• Exercise prompt
Write the entries below out again exactly, but skip the pictures.

• Front-end code change data
= = = =
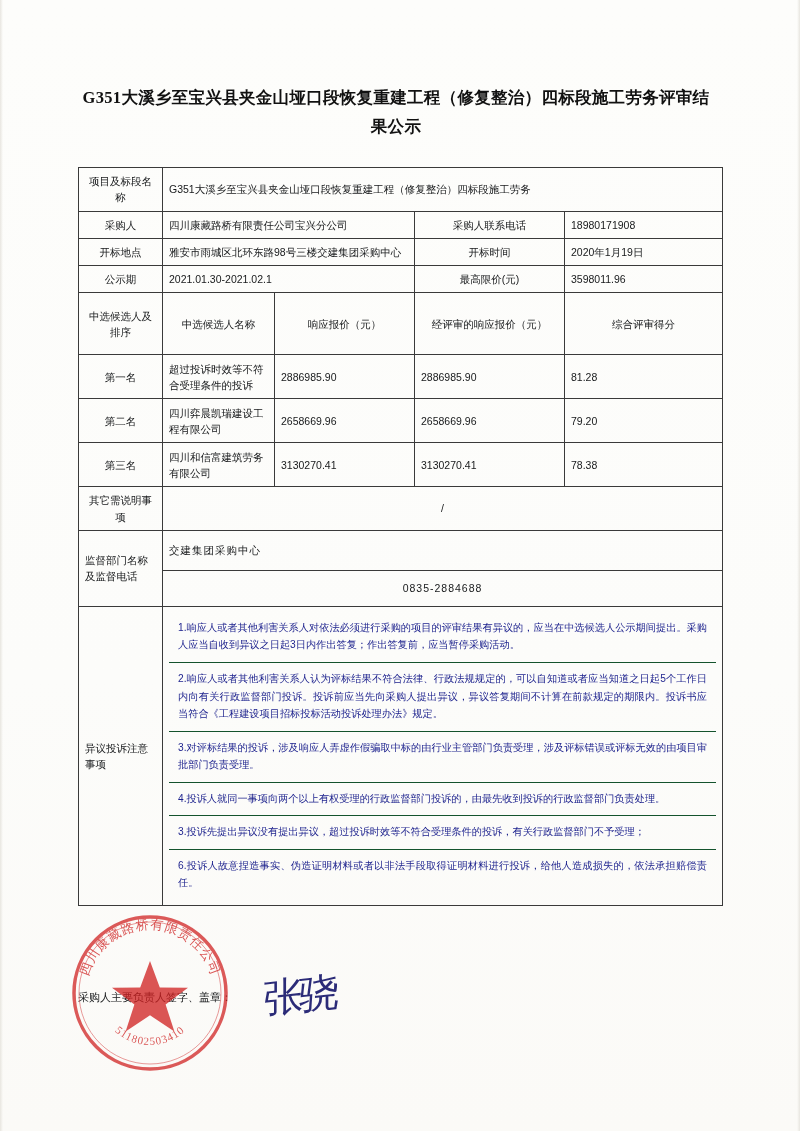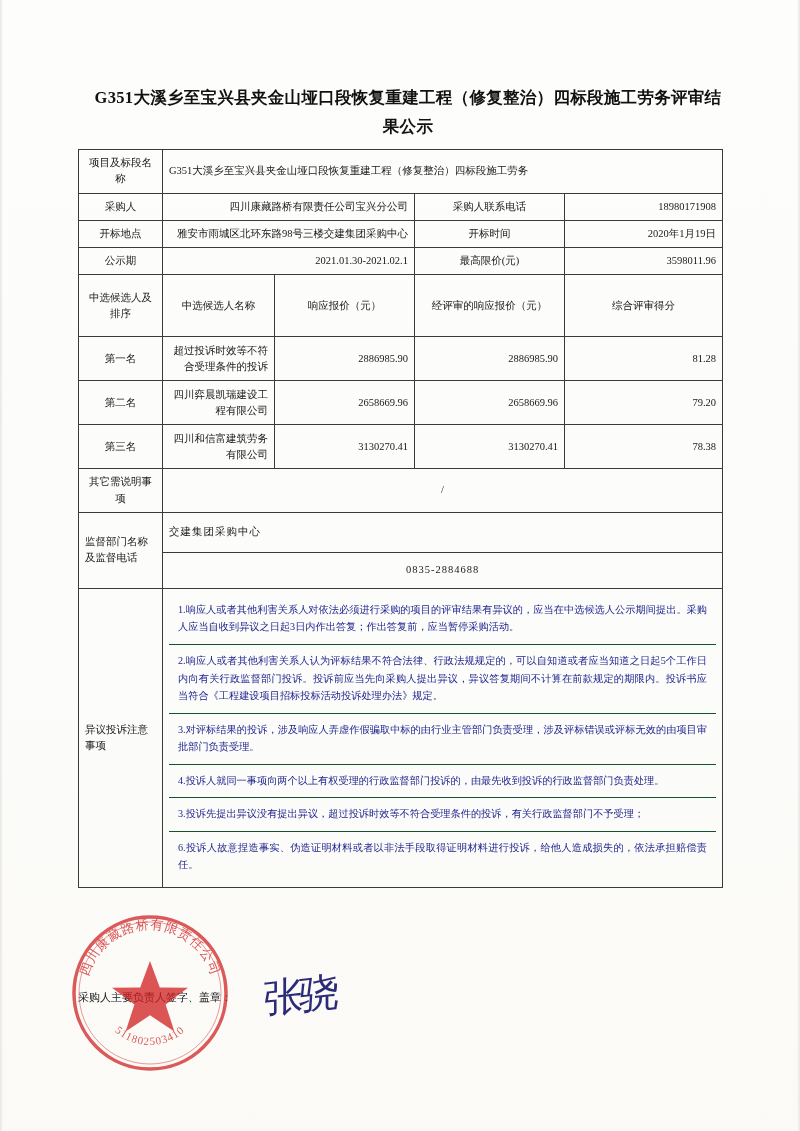--- a/index.html
+++ b/index.html
@@ -23,58 +23,57 @@
   }
   
   .scan-tint {
     position: absolute;
     inset: 0;
     background: linear-gradient(180deg, #fdfdfb 0%, #fcfcfa 60%, #fbfaf7 100%);
     pointer-events: none;
   }
   .title-wrap {
     position: absolute;
-    left: 88px;
+    left: 76px;
     top: 84px;
     width: 640px;
     text-align: center;
   }
   .doc-title {
     font-size: 16.5px;
     font-weight: bold;
     line-height: 1.75;
     letter-spacing: 0.3px;
     color: #111;
     font-family: "Liberation Serif", serif;
   }
   table.main {
     position: absolute;
     left: 78px;
-    top: 149px;
+    top: 167px;
     width: 644px;
     border-collapse: collapse;
     table-layout: fixed;
-    font-family: Liberation Serif, serif;
   }
   table.main td {
     border: 1px solid #3a3a3a;
     font-size: 10.5px;
     line-height: 1.55;
     padding: 5px 6px;
     vertical-align: middle;
     color: #16181a;
   }
   .lbl {
     text-align: center;
     font-size: 10.5px;
     color: #16181a;
   }
   .val-blue {
     color: #1a1f8c;
-    text-align: right;
+    text-align: left;
   }
   .val-blue-left {
     color: #1a1f8c;
     text-align: left;
   }
   .hdr-cell {
     text-align: center;
     font-size: 10.5px;
   }
   .slash {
= = = =
• Your solution
--- a/index.html
+++ b/index.html
@@ -23,58 +23,57 @@
   }
   
   .scan-tint {
     position: absolute;
     inset: 0;
     background: linear-gradient(180deg, #fdfdfb 0%, #fcfcfa 60%, #fbfaf7 100%);
     pointer-events: none;
   }
   .title-wrap {
     position: absolute;
-    left: 88px;
+    left: 76px;
     top: 84px;
     width: 640px;
     text-align: center;
   }
   .doc-title {
     font-size: 16.5px;
     font-weight: bold;
     line-height: 1.75;
     letter-spacing: 0.3px;
     color: #111;
     font-family: "Liberation Serif", serif;
   }
   table.main {
     position: absolute;
     left: 78px;
-    top: 149px;
+    top: 167px;
     width: 644px;
     border-collapse: collapse;
     table-layout: fixed;
-    font-family: Liberation Serif, serif;
   }
   table.main td {
     border: 1px solid #3a3a3a;
     font-size: 10.5px;
     line-height: 1.55;
     padding: 5px 6px;
     vertical-align: middle;
     color: #16181a;
   }
   .lbl {
     text-align: center;
     font-size: 10.5px;
     color: #16181a;
   }
   .val-blue {
     color: #1a1f8c;
-    text-align: right;
+    text-align: left;
   }
   .val-blue-left {
     color: #1a1f8c;
     text-align: left;
   }
   .hdr-cell {
     text-align: center;
     font-size: 10.5px;
   }
   .slash {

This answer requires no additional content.